View Profile Personal Message (Offline)

Ignore
1481199383
Reply with quote  #2

1481199383
Report to moderator
"In a nutshell, the network works like a distributed timestamp server, stamping the first transaction to spend a coin. It takes advantage of the nature of information being easy to spread but hard to stifle." -- Satoshi
Advertised sites are not endorsed by the Bitcoin Forum. They may be unsafe, untrustworthy, or illegal in your jurisdiction.

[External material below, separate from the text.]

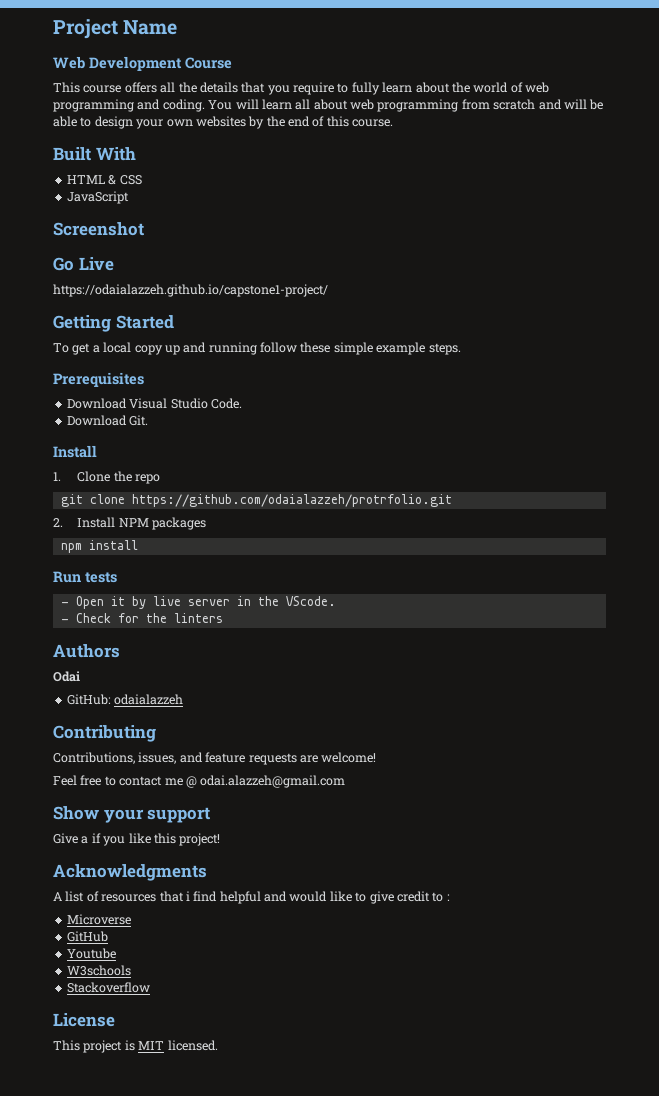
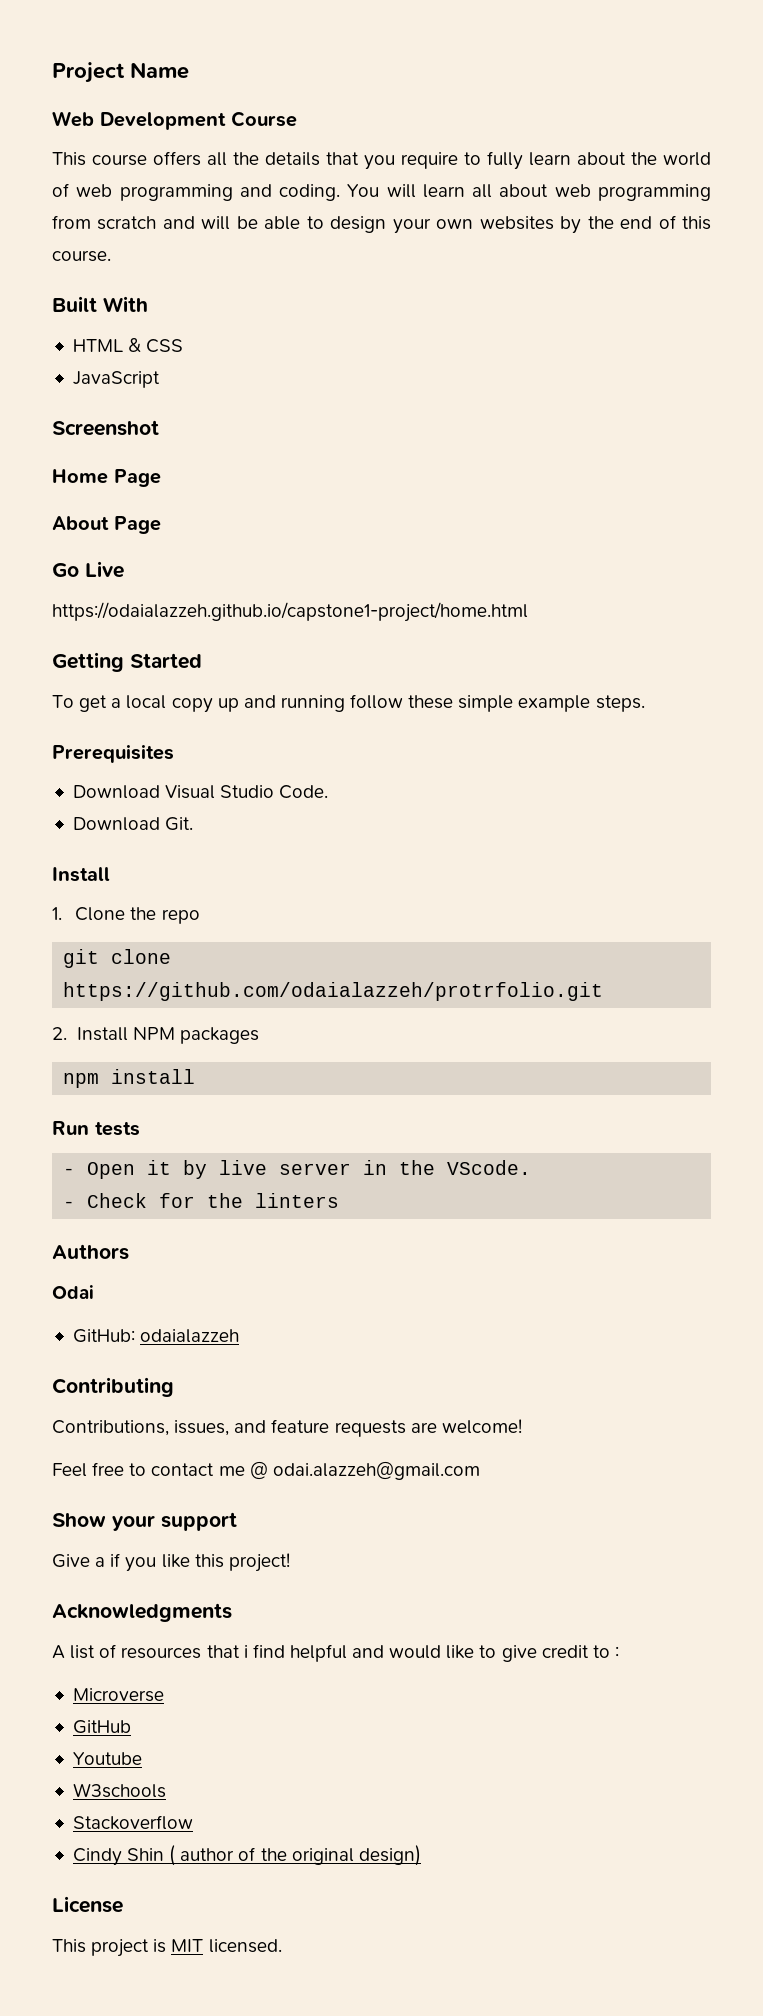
(144, 229) none -> [52,469,161,487] [52,516,161,534] // Home Page // About Page
[53,284,328,297] https://odaialazzeh.github.io/capstone1-project/ -> [52,602,528,622] https://odaialazzeh.github.io/capstone1-project/home.html
(150, 987) none -> [72,1845,421,1866] // Cindy Shin ( author of the original design)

Advertise here.
1481199383
Hero Member
*
Offline Offline

Posts: 1481199383

View Profile Personal Message (Offline)

Ignore
1481199383
Reply with quote  #2

1481199383
Report to moderator
1481199383
Hero Member
*
Offline Offline

Posts: 1481199383

View Profile Personal Message (Offline)

Ignore
1481199383
Reply with quote  #2

1481199383
Report to moderator
markm
Legendary
*
Offline Offline

Activity: 1792



View Profile WWW
July 01, 2011, 12:03:17 PM
 #42

That is crazy. You have a nice anonymising currency that can stash your bot-gotten gains on the blockchain to collect at your liesure and instead you direct your bots to contact your friendly neighborhood miner-man?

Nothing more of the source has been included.